Go through the data and copy every line exactly, but not the images.

Start of Block

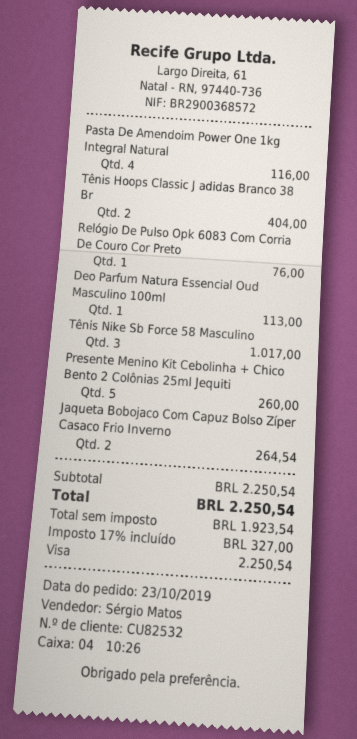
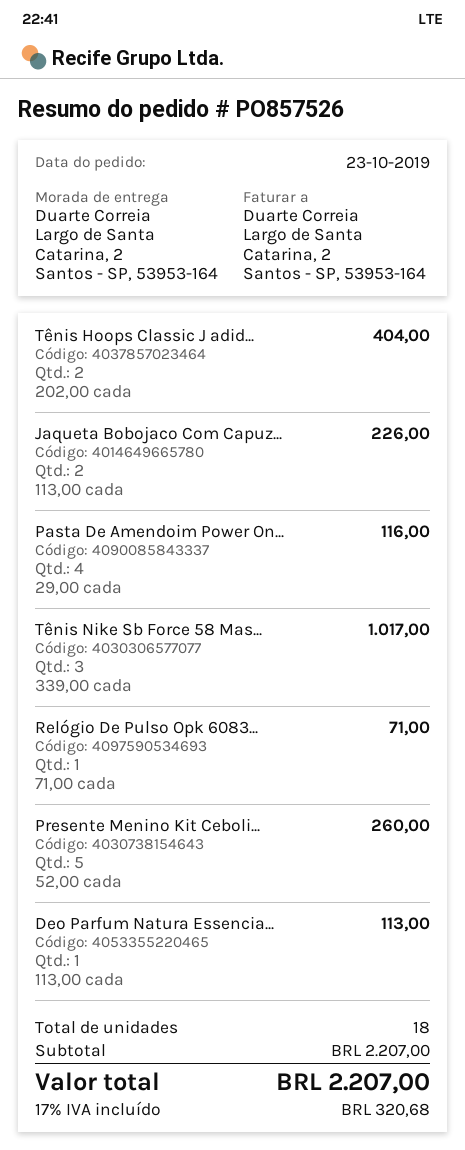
Relógio De Pulso Opk 6083 Com Corria De Couro Cor Preto: 1 for 76.00 -> 1 for 71.00
Jaqueta Bobojaco Com Capuz Bolso Zíper Casaco Frio Inverno: 2 for 264.54 -> 2 for 226.00
subtotal: 2250.54 -> 2207.00
tax: 17% = 327.00 -> 17% = 320.68
total: 2250.54 -> 2207.00

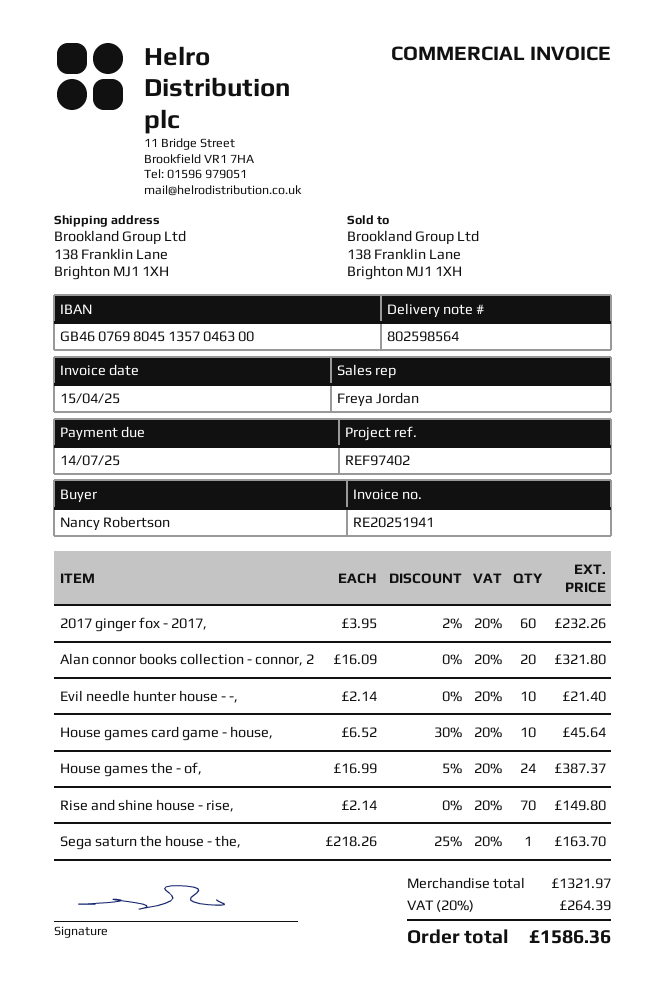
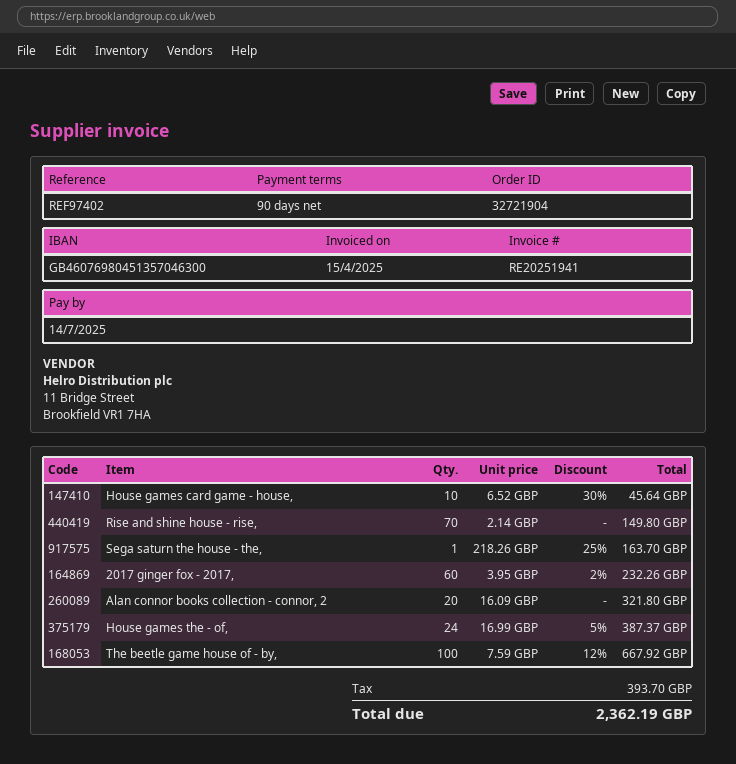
Evil needle hunter house - -,: 10 x 2.14 = 21.40 -> none
The beetle game house of - by,: none -> 100 x 7.59 - 12% = 667.92
tax: 264.39 -> 393.70
total: 1586.36 -> 2362.19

End of Block

Solution to this task:
Relógio De Pulso Opk 6083 Com Corria De Couro Cor Preto: 1 for 76.00 -> 1 for 71.00
Jaqueta Bobojaco Com Capuz Bolso Zíper Casaco Frio Inverno: 2 for 264.54 -> 2 for 226.00
subtotal: 2250.54 -> 2207.00
tax: 17% = 327.00 -> 17% = 320.68
total: 2250.54 -> 2207.00

Evil needle hunter house - -,: 10 x 2.14 = 21.40 -> none
The beetle game house of - by,: none -> 100 x 7.59 - 12% = 667.92
tax: 264.39 -> 393.70
total: 1586.36 -> 2362.19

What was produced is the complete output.